It is contended that the statement attributed to the alleged co-conspirator was merely cumulative evidence, that without the statement the case against petitioner was so strong that we should hold the error harmless under 28 U. S. C. (1946 ed.) § 391. In Kotteakos v. United States, 328 U. S. 750, we said that error should not be held harmless under the harmless error statute if upon consideration of the record the court is left in grave doubt as to whether the error had substantial influence in bringing about a verdict. We have such doubt here. The Florida District Court grand jury failed to indict. After indictment in New York petitioner was tried four times with the following results: mistrial; conviction; mistrial; conviction with recommendation for leniency.

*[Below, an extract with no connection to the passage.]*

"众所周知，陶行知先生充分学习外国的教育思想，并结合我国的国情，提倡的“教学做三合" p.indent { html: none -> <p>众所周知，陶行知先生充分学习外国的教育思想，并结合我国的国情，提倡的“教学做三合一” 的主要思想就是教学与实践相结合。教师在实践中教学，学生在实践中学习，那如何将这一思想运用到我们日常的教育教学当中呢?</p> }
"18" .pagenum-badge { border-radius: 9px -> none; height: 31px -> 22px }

The revolting type of charges made against this petitioner by the complaining witness makes it difficult to believe that a jury convinced of a strong case against him would have recommended leniency. There was corroborative evidence of the complaining witness on certain phases of the case. But as to all vital phases, those involving the sordid criminal features, the jury was compelled to choose between believing the petitioner or the complaining witness. The record persuades us that the jury’s task was difficult at best. We cannot say that the erroneous admission of the hearsay declaration may not have been the weight that tipped the scales against petitioner.
Reversed.
Mr. Justice Jackson, concurring in the judgment and opinion of the Court.

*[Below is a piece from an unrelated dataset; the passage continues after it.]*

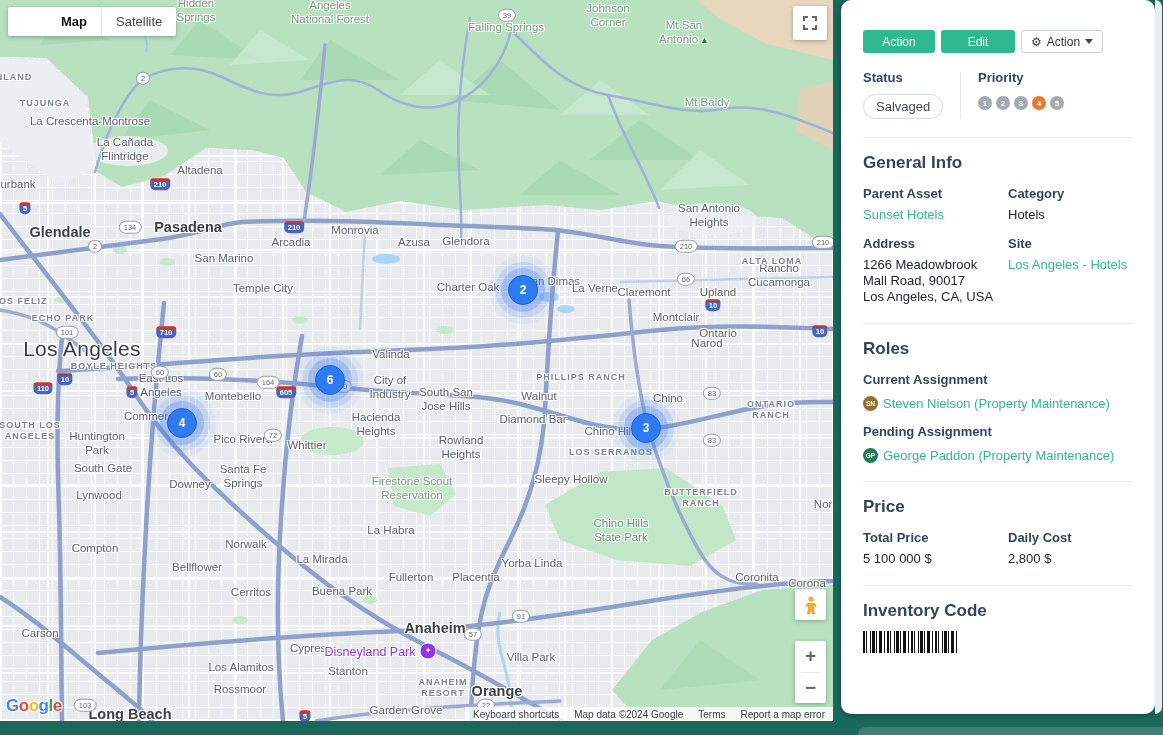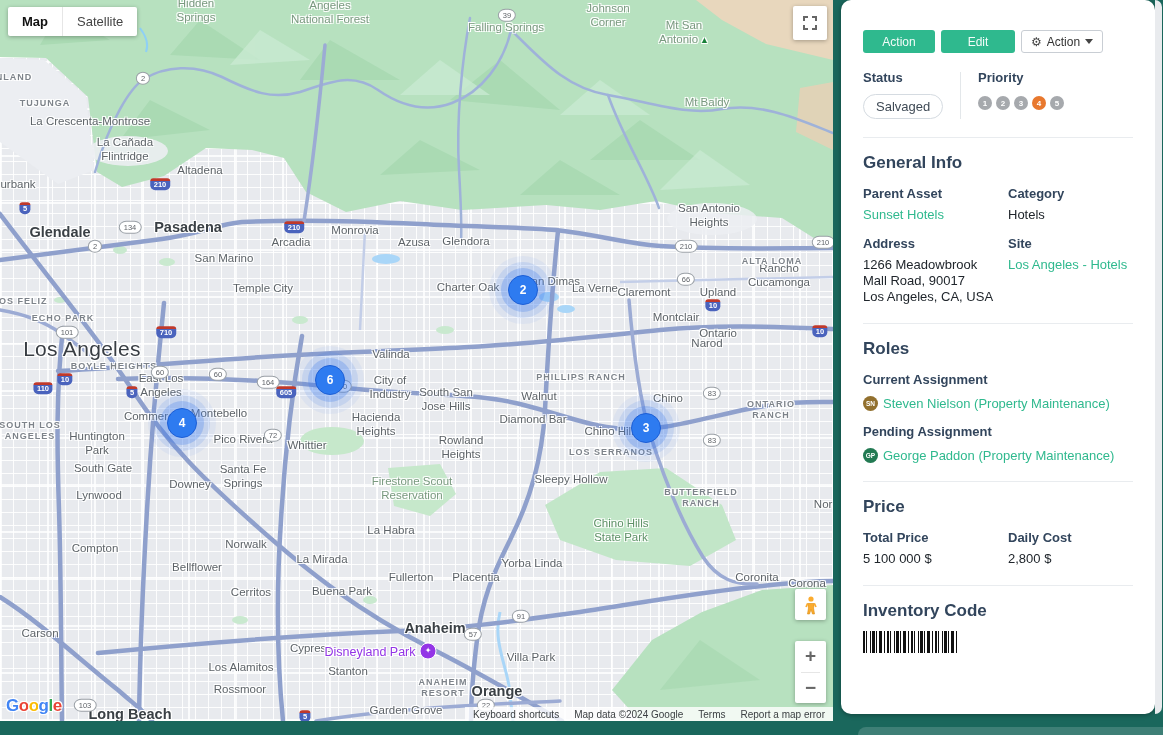"Map" .maptype .mt.sel { margin-left: none -> 39px }
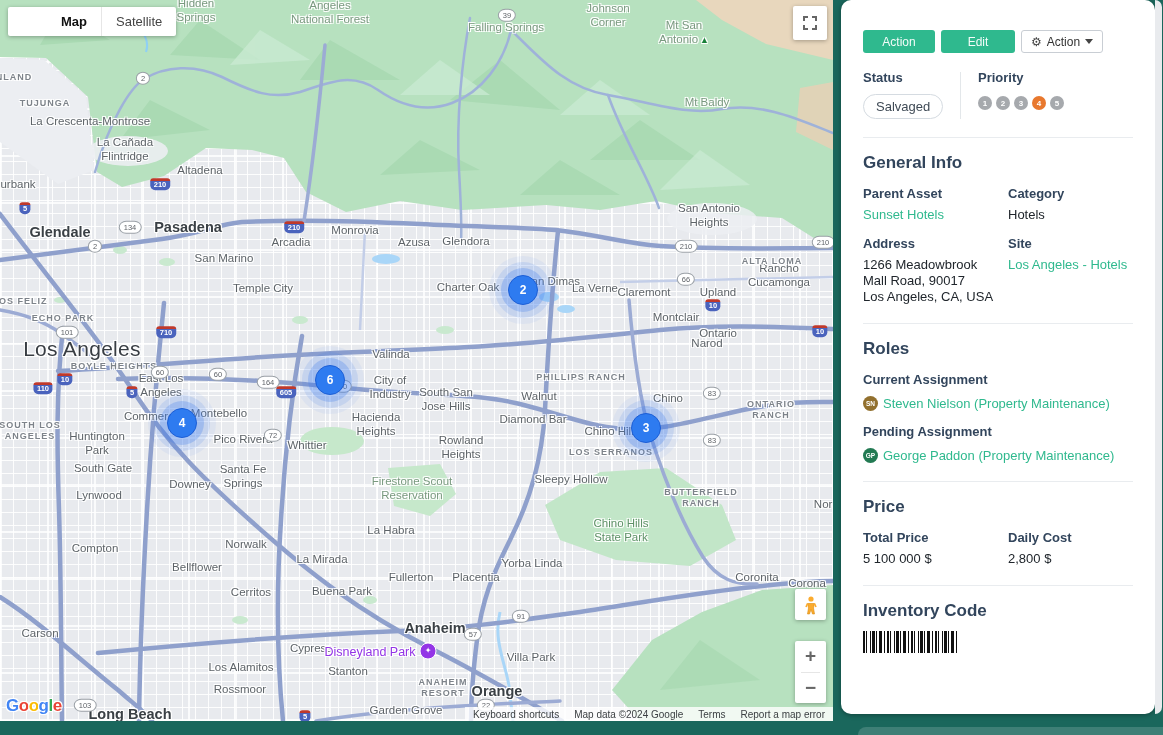"Montebello" div.ml { left: 219px -> 233px; margin-top: 17px -> none }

This case illustrates a present drift in the federal law of conspiracy which warrants some further comment because it is characteristic of the long evolution of that elastic, sprawling and pervasive offense. Its history exemplifies the “tendency of a principle to expand itself to the limit of its logic.” The unavailing protest of courts against the growing habit to indict for conspiracy in lieu of prosecuting for the substantive offense itself, or in addition thereto, suggests that loose practice as to this offense constitutes a serious threat to fairness in our administration of justice.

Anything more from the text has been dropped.